Relikt der Bundeswehr in Cuxhaven: Wie es heute im Marine-Munitionsdepot aussieht
Als sich nach über 20 Jahren die Türen im ehemaligen Marinemunitionsdepot 6 (Oxstedt/Altenwalde) öffneten, ging es nicht allein um die Pläne für das Cuxhavener Tierheim. Auch ein Stück Bundeswehrgeschichte erstand auf. Wir waren mit der Kamera dabei.
Für den Vorstand des Tierschutzvereins und seine Gäste bedeutete der Besuch auch eine kleine Zeitreise.
Bei den von der Bundeswehr aufgegebenen Zweckbauten handelt es sich um keine Perle der Architektur. Spannend machen den Rundgang die kleinen Überbleibsel: ein graues Telefon mit Wählscheibe. Die Kalender, in denen nach dem Dezember 2005 kein Blatt mehr umgeblättert wurde. Die Mikrowelle aus dem Hause Privileg (einstige Quelle-Hausmarke) in der kleinen Küche im einstigen Wachgebäude mit den vergitterten Fenstern.


Die Zeit hat dem Innenleben nicht mal besonders zugesetzt; einzig die in Placken herabplatzende Farbe geht in manchen Räumen langsam zu Boden. Der einzige Raum, in dem Feuchtigkeitsspuren zu sehen sind, ist ausgerechnet ein kleiner Trockenraum.

Räume bieten viele Möglichkeiten
Mit sichtlicher Freude und Fantasie führt Jelka Tetzlaff, Schriftführerin des Cuxhavener Vereins "Tierheim Cuxhaven Tierschutz - Eine Pfote, ein Versprechen" durch die Gebäude. Zusammen mit der Vorsitzenden Birgit Block, deren Stellvertreter Stefan Brücksken, Schatzmeisterin Ute Liebenthal und Sohn Nils Tetzlaff, der Ende November mit dem Deutschen Tierschutzpreis ausgezeichnet wurde, erklärt sie Thomas Schröder, Präsident des Deutschen Tierschutzbundes, seiner Stellvertreterin Ellen Kloth, Tierheimberaterin Dr. Christiane Müller, Elvira Gruenke vom Landesverband und Oberbürgermeister Uwe Santjer die Möglichkeiten.


Bauvorschriften lassen sich nicht vom Tisch wischen
Kurios: Immer wenn ein Raum besonders großzügig erscheint und sich vor dem geistigen Auge schon die Vision für einen Altenwalder Dorfgemeinschaftsraum abzeichnet, ist dieser Raum schon für eine Gruppe von Tieren vorgesehen. Einfach so einzuziehen, das lassen Bau-, Arbeits- und Tierschutzrichtlinien nicht zu; letztendlich wird der Komplex entkernt und mit viel Aufwand technisch saniert werden müssen.

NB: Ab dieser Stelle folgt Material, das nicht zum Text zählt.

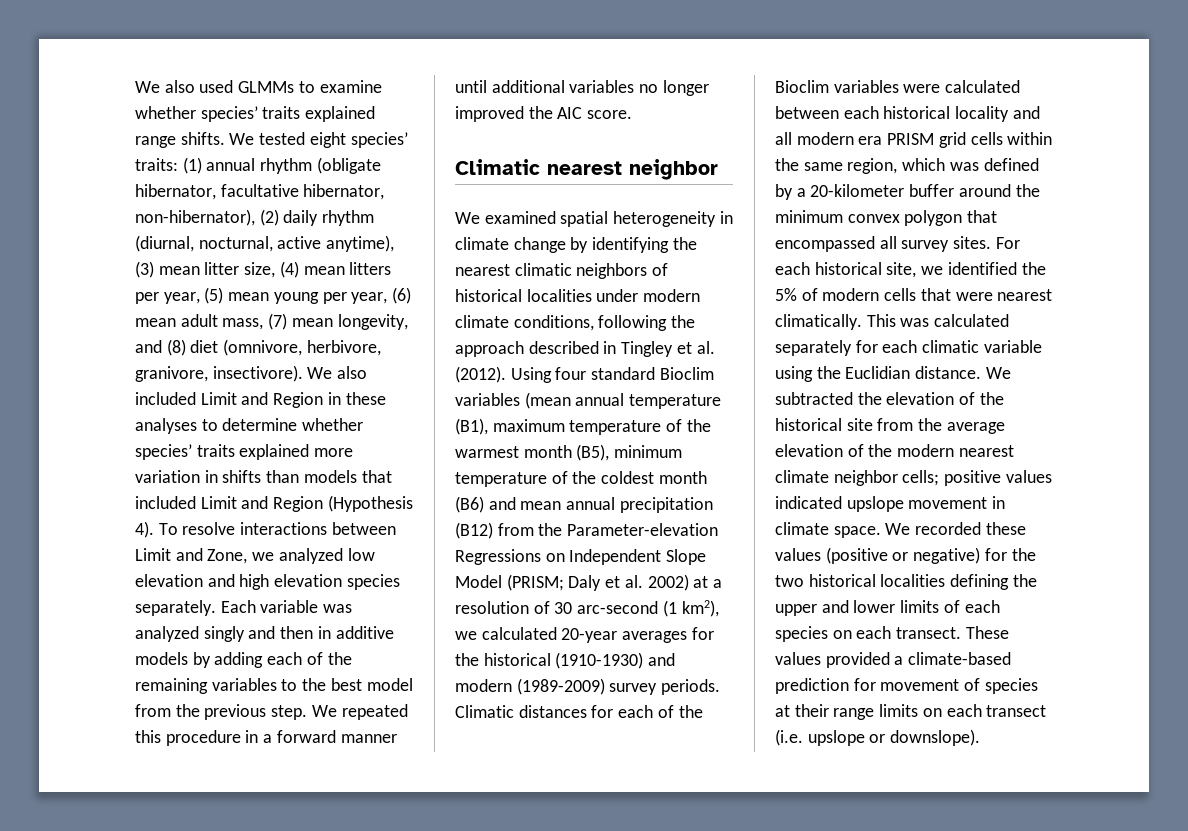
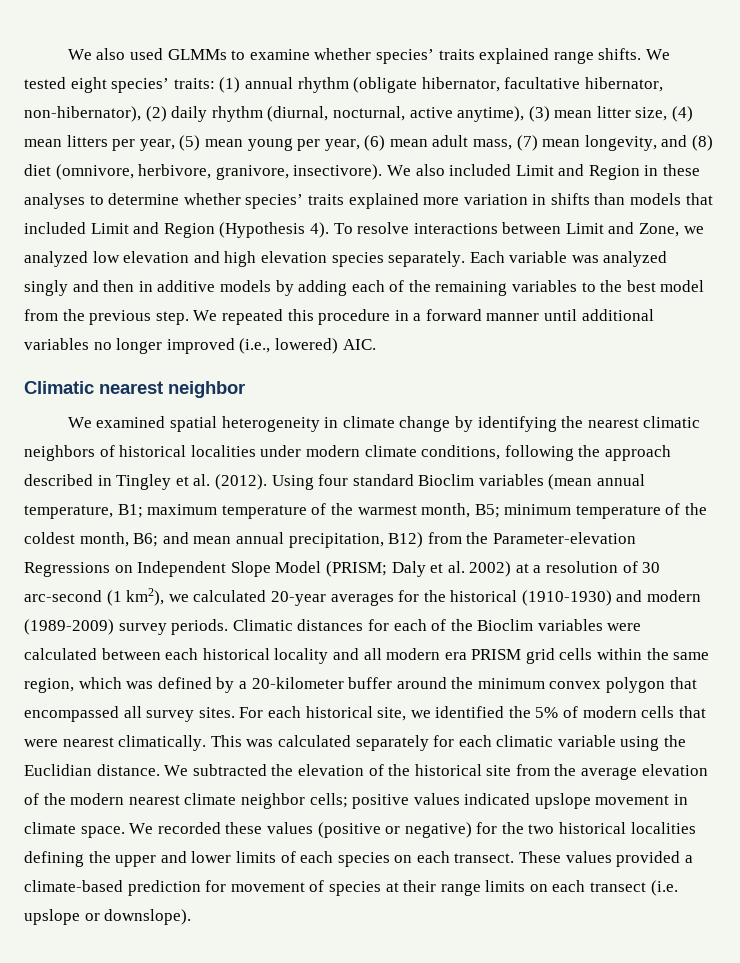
- We repeated this procedure in a forward manner until additional variables no longer improved the AIC score.
+ We repeated this procedure in a forward manner until additional variables no longer improved (i.e., lowered) AIC.
- Using four standard Bioclim variables (mean annual temperature (B1), maximum temperature of the warmest month (B5), minimum temperature of the coldest month (B6) and mean annual precipitation (B12) from the Parameter-elevation Regressions on Independent Slope Model (PRISM; Daly et al. 2002) at a resolution of 30 arc-second (1 km2), we calculated 20-year averages for the historical (1910-1930) and modern (1989-2009) survey periods.
+ Using four standard Bioclim variables (mean annual temperature, B1; maximum temperature of the warmest month, B5; minimum temperature of the coldest month, B6; and mean annual precipitation, B12) from the Parameter-elevation Regressions on Independent Slope Model (PRISM; Daly et al. 2002) at a resolution of 30 arc-second (1 km2), we calculated 20-year averages for the historical (1910-1930) and modern (1989-2009) survey periods.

So wie jetzt wird es sicher nicht bleiben
Insofern ist die Zeitreise, die dieser Rundgang ermöglicht hat, umso wertvoller. Das gilt noch mehr für den Abstieg in einen verborgenen Ort, nämlich einen hinter einer schweren Tür verborgenen Schutzraum. Im Licht der Handy-Taschenlampen offenbaren sich eine ABC-Schleuse und alte Hinweisschilder zu Trage, Verbandkasten und Rettungsgerät. Ein Notausstieg führt durch die fast meterdicken Mauern. Die Rückversicherung erzeugt gleichzeitig Schaudern: Die Situation, wirklich auf diesen Schutz angewiesen zu sein, möchte man sich lieber nicht ausmalen.